Lucknow, May 17 (nditop) A jammed electronic voting machine in Chandauli parliamentary constituency of Uttar Pradesh Sunday continues to hold back the result of just one of the state’s 80 seats.

A senior engineer of Bharat Electronics Ltd (BEL), Bangalore, was being driven down from Patna to put the machine in order so that the locked 600-odd votes in the EVM could be brought out to determine the fate of Samajwadi Party nominee Ram Kishun and Bahujan Samaj Party’s (BSP) Kailash Nath Singh Yadav.

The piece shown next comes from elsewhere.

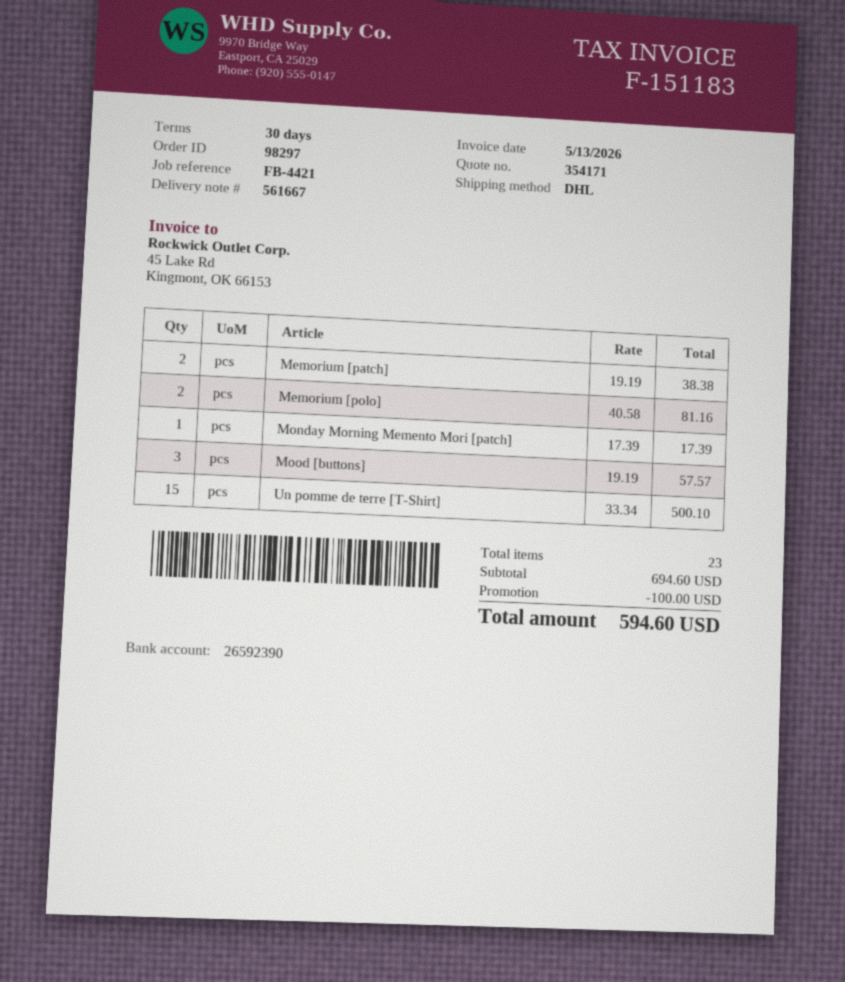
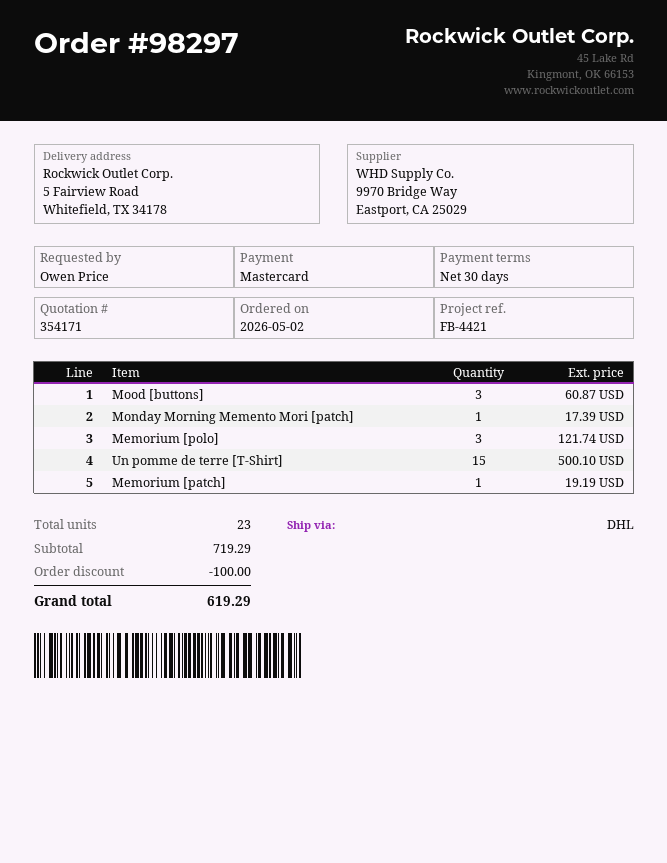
Memorium [patch]: 2 for 38.38 -> 1 for 19.19
Memorium [polo]: 2 for 81.16 -> 3 for 121.74
Mood [buttons]: 3 for 57.57 -> 3 for 60.87
subtotal: 694.60 -> 719.29
total: 594.60 -> 619.29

According to the state’s deputy chief election officer Atiq Ahmed Siddiqui: “The margin between the two contestants had narrowed down to just about 350, when one of the EVMs got jammed. Locked in the jammed machine are about 600-odd votes, which could make all the difference to the poll outcome on the seat.”

Since the removal of the defect in the EVM required expertise, the state election officials promptly contacted BEL high-ups in Bangalore who in turn directed their engineer in Patna to rush to Chandauli.

It was not as if such a problem arose for the first time in Uttar Pradesh. “We had encountered a similar problem in 2007 and at Mirzapur in 2004, but both were sorted out so there is no cause for worry,” Siddiqui said.